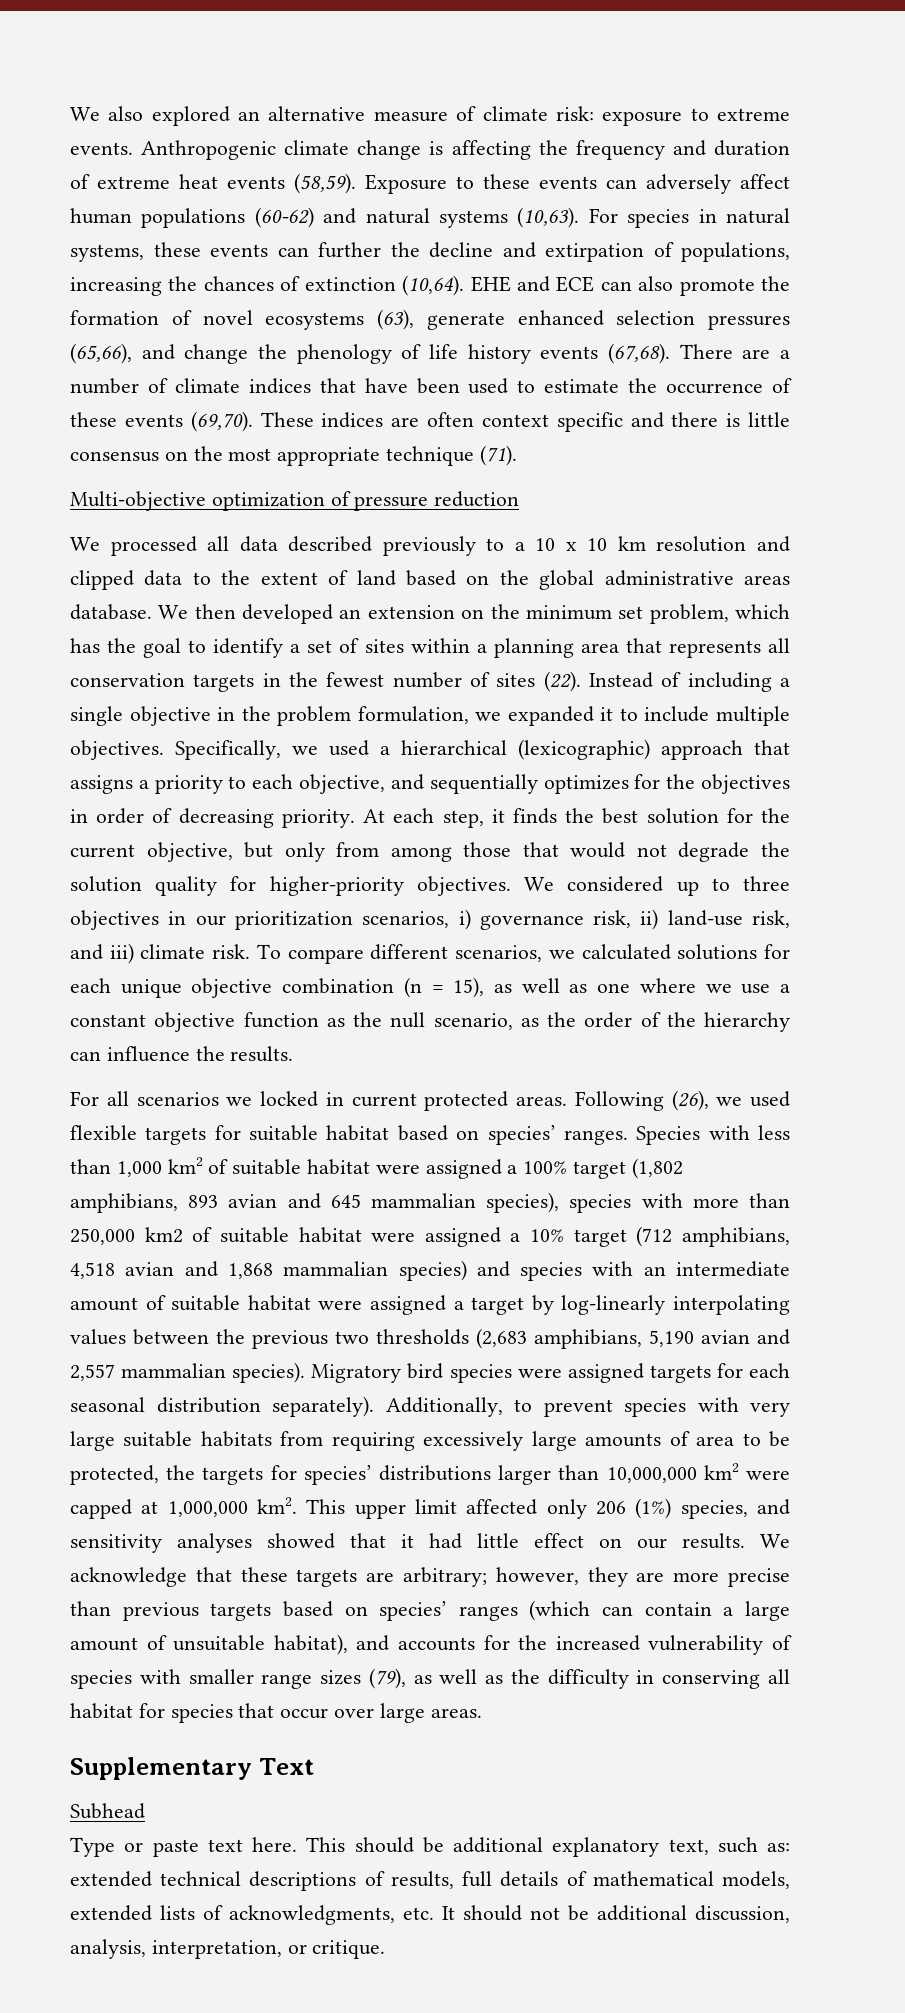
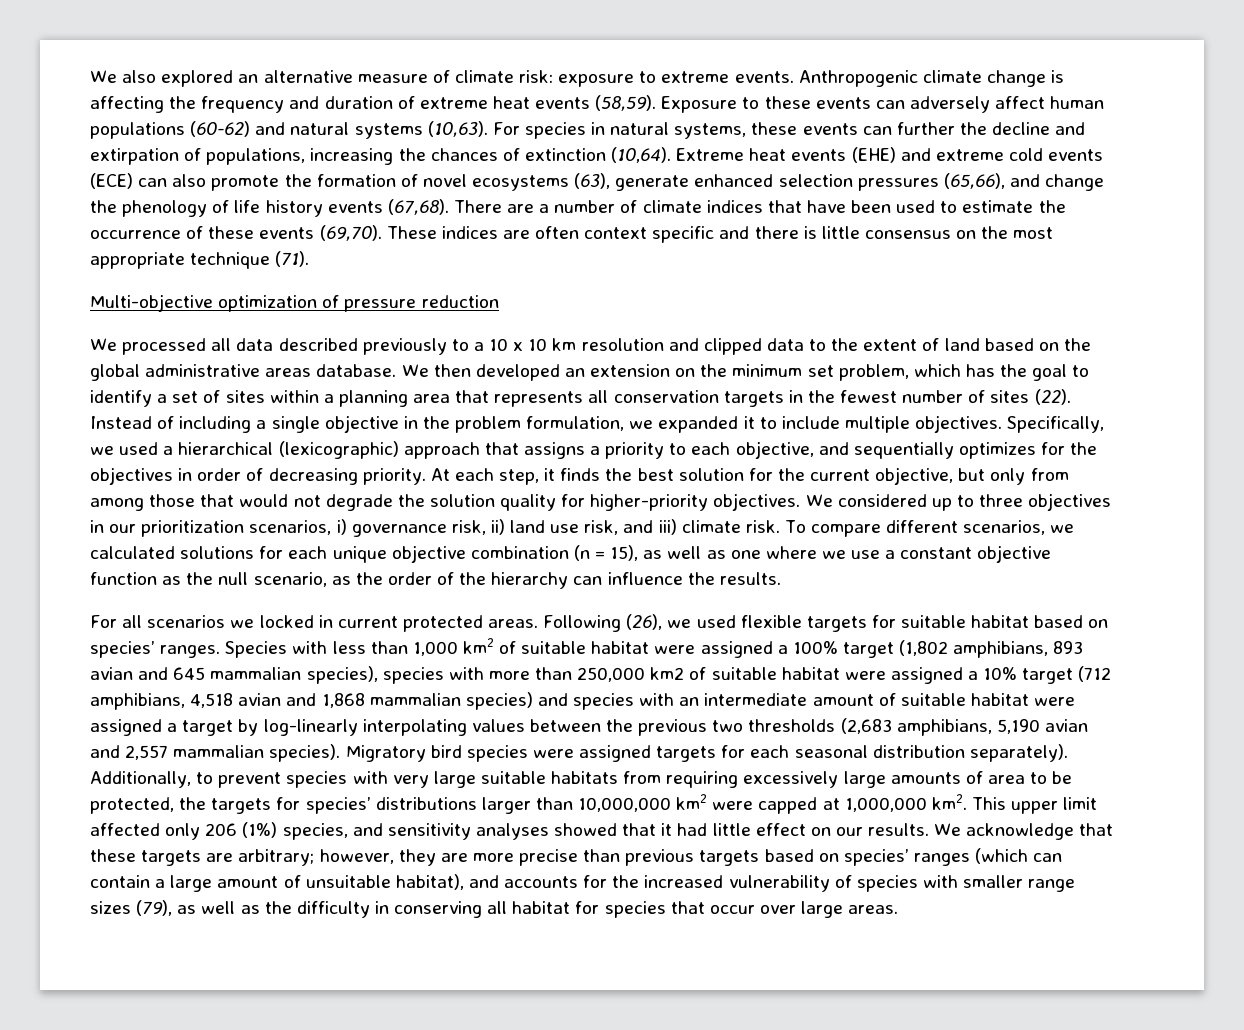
- EHE and ECE can also promote the formation of novel ecosystems (63), generate enhanced selection pressures (65,66), and change the phenology of life history events (67,68).
+ Extreme heat events (EHE) and extreme cold events (ECE) can also promote the formation of novel ecosystems (63), generate enhanced selection pressures (65,66), and change the phenology of life history events (67,68).
- We considered up to three objectives in our prioritization scenarios, i) governance risk, ii) land-use risk, and iii) climate risk.
+ We considered up to three objectives in our prioritization scenarios, i) governance risk, ii) land use risk, and iii) climate risk.
- Supplementary Text
- Subhead
- Type or paste text here. This should be additional explanatory text, such as: extended technical descriptions of results, full details of mathematical models, extended lists of acknowledgments, etc. It should not be additional discussion, analysis, interpretation, or critique.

==*==

> _PROBLEM TO SOLVE_
Looking at the material above, state the number of lines holding the word "risk", and only that number.

> _YOUR RESPONSE_
2